The required output is every line from the one containing "they don't match." through the last line of the listing below, copied exactly, pictures excluded.

### [Exercise inputs]
= = =
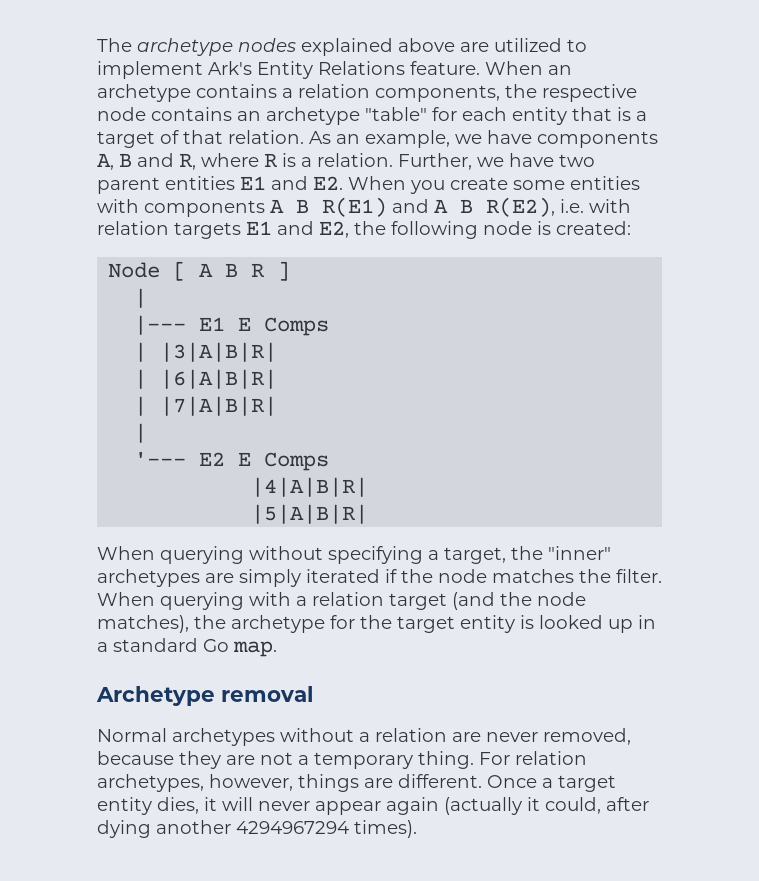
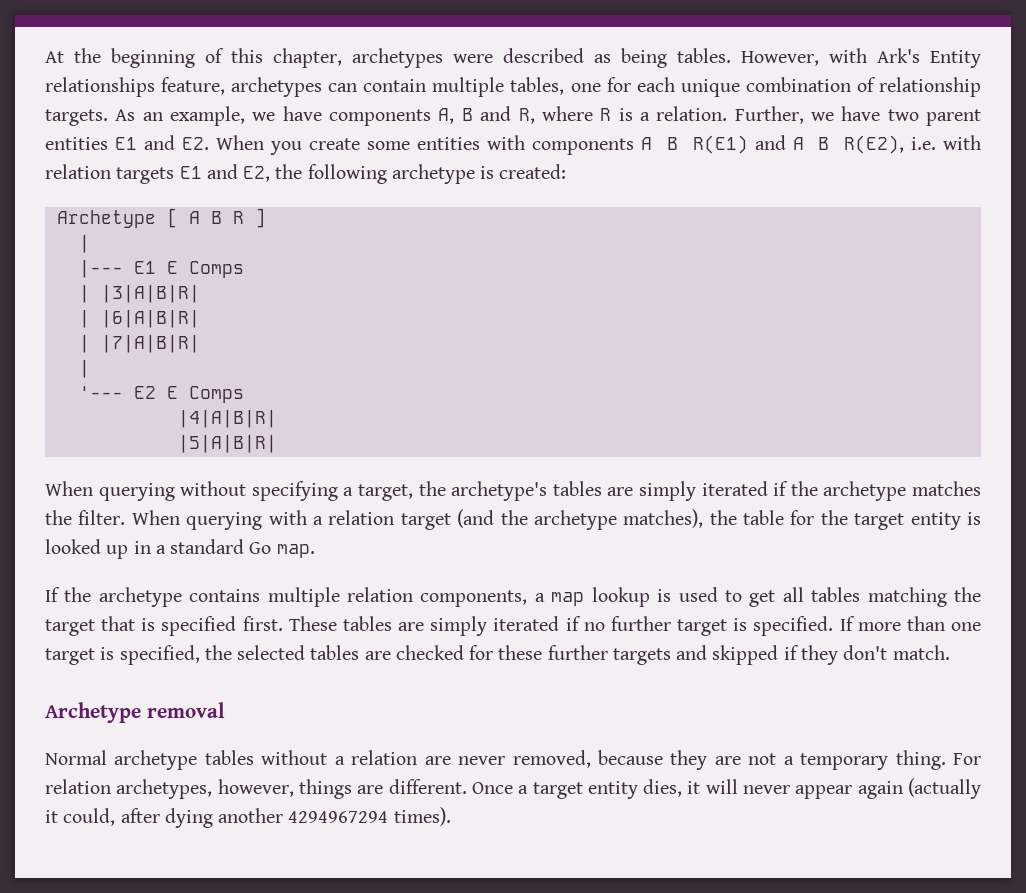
- The archetype nodes explained above are utilized to implement Ark's Entity Relations feature. When an archetype contains a relation components, the respective node contains an archetype "table" for each entity that is a target of that relation.
+ At the beginning of this chapter, archetypes were described as being tables. However, with Ark's Entity relationships feature, archetypes can contain multiple tables, one for each unique combination of relationship targets.
- Further, we have two parent entities E1 and E2. When you create some entities with components A B R(E1) and A B R(E2), i.e. with relation targets E1 and E2, the following node is created:
+ Further, we have two parent entities E1 and E2. When you create some entities with components A B R(E1) and A B R(E2), i.e. with relation targets E1 and E2, the following archetype is created:
- Node [ A B R ]
+ Archetype [ A B R ]
- When querying without specifying a target, the "inner" archetypes are simply iterated if the node matches the filter.
+ When querying without specifying a target, the archetype's tables are simply iterated if the archetype matches the filter.
- When querying with a relation target (and the node matches), the archetype for the target entity is looked up in a standard Go map.
+ When querying with a relation target (and the archetype matches), the table for the target entity is looked up in a standard Go map.
+ If the archetype contains multiple relation components, a map lookup is used to get all tables matching the target that is specified first. These tables are simply iterated if no further target is specified. If more than one target is specified, the selected tables are checked for these further targets and skipped if they don't match.
- Normal archetypes without a relation are never removed, because they are not a temporary thing.
+ Normal archetype tables without a relation are never removed, because they are not a temporary thing.

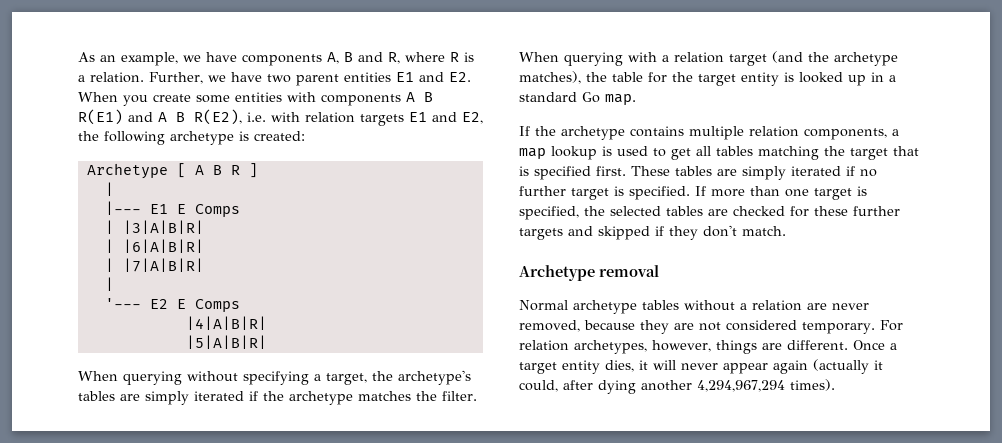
- At the beginning of this chapter, archetypes were described as being tables. However, with Ark's Entity relationships feature, archetypes can contain multiple tables, one for each unique combination of relationship targets.
- Normal archetype tables without a relation are never removed, because they are not a temporary thing.
+ Normal archetype tables without a relation are never removed, because they are not considered temporary.
- Once a target entity dies, it will never appear again (actually it could, after dying another 4294967294 times).
+ Once a target entity dies, it will never appear again (actually it could, after dying another 4,294,967,294 times).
= = =
### [Written solution]
+ If the archetype contains multiple relation components, a map lookup is used to get all tables matching the target that is specified first. These tables are simply iterated if no further target is specified. If more than one target is specified, the selected tables are checked for these further targets and skipped if they don't match.
- Normal archetypes without a relation are never removed, because they are not a temporary thing.
+ Normal archetype tables without a relation are never removed, because they are not a temporary thing.

- At the beginning of this chapter, archetypes were described as being tables. However, with Ark's Entity relationships feature, archetypes can contain multiple tables, one for each unique combination of relationship targets.
- Normal archetype tables without a relation are never removed, because they are not a temporary thing.
+ Normal archetype tables without a relation are never removed, because they are not considered temporary.
- Once a target entity dies, it will never appear again (actually it could, after dying another 4294967294 times).
+ Once a target entity dies, it will never appear again (actually it could, after dying another 4,294,967,294 times).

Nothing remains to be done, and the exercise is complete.